### Exercise
Your answer should hold each line of the material that contains the word "controlled".

* * * * *

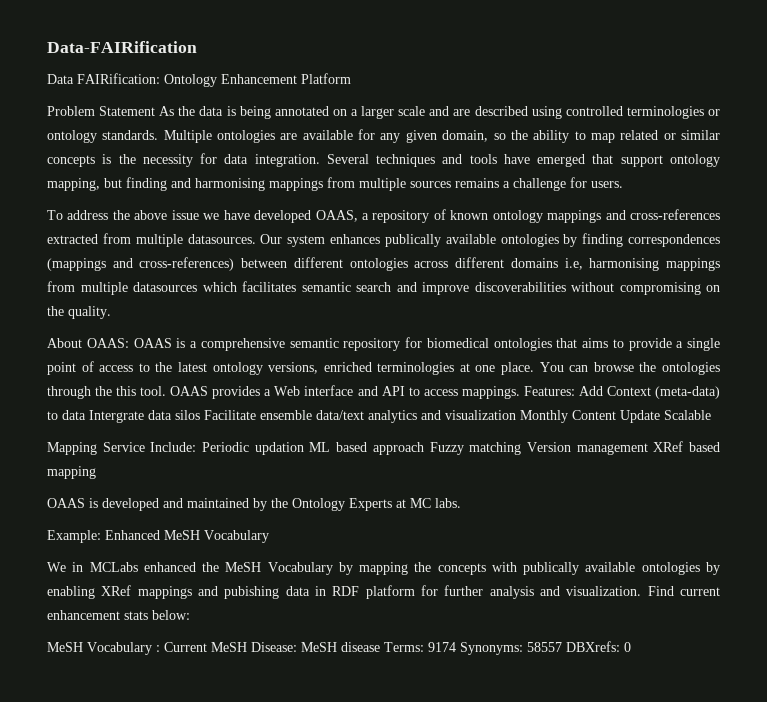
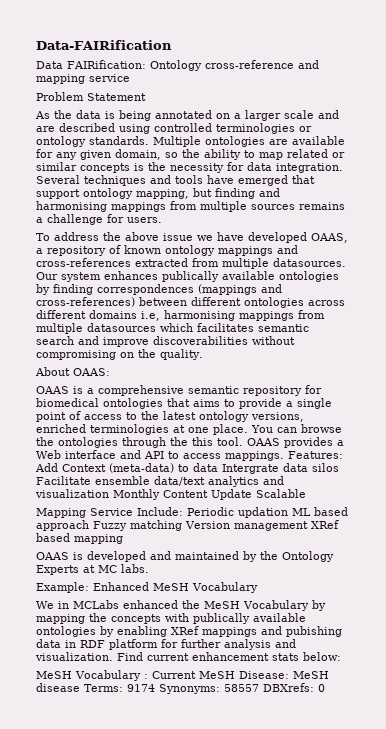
- Data FAIRification: Ontology Enhancement Platform
+ Data FAIRification: Ontology cross-reference and mapping service
- Problem Statement As the data is being annotated on a larger scale and are described using controlled terminologies or ontology standards.
+ Problem Statement
+ As the data is being annotated on a larger scale and are described using controlled terminologies or ontology standards.
- About OAAS: OAAS is a comprehensive semantic repository for biomedical ontologies that aims to provide a single point of access to the latest ontology versions, enriched terminologies at one place.
+ About OAAS:
+ OAAS is a comprehensive semantic repository for biomedical ontologies that aims to provide a single point of access to the latest ontology versions, enriched terminologies at one place.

* * * * *

### Task response
- Problem Statement As the data is being annotated on a larger scale and are described using controlled terminologies or ontology standards.
+ As the data is being annotated on a larger scale and are described using controlled terminologies or ontology standards.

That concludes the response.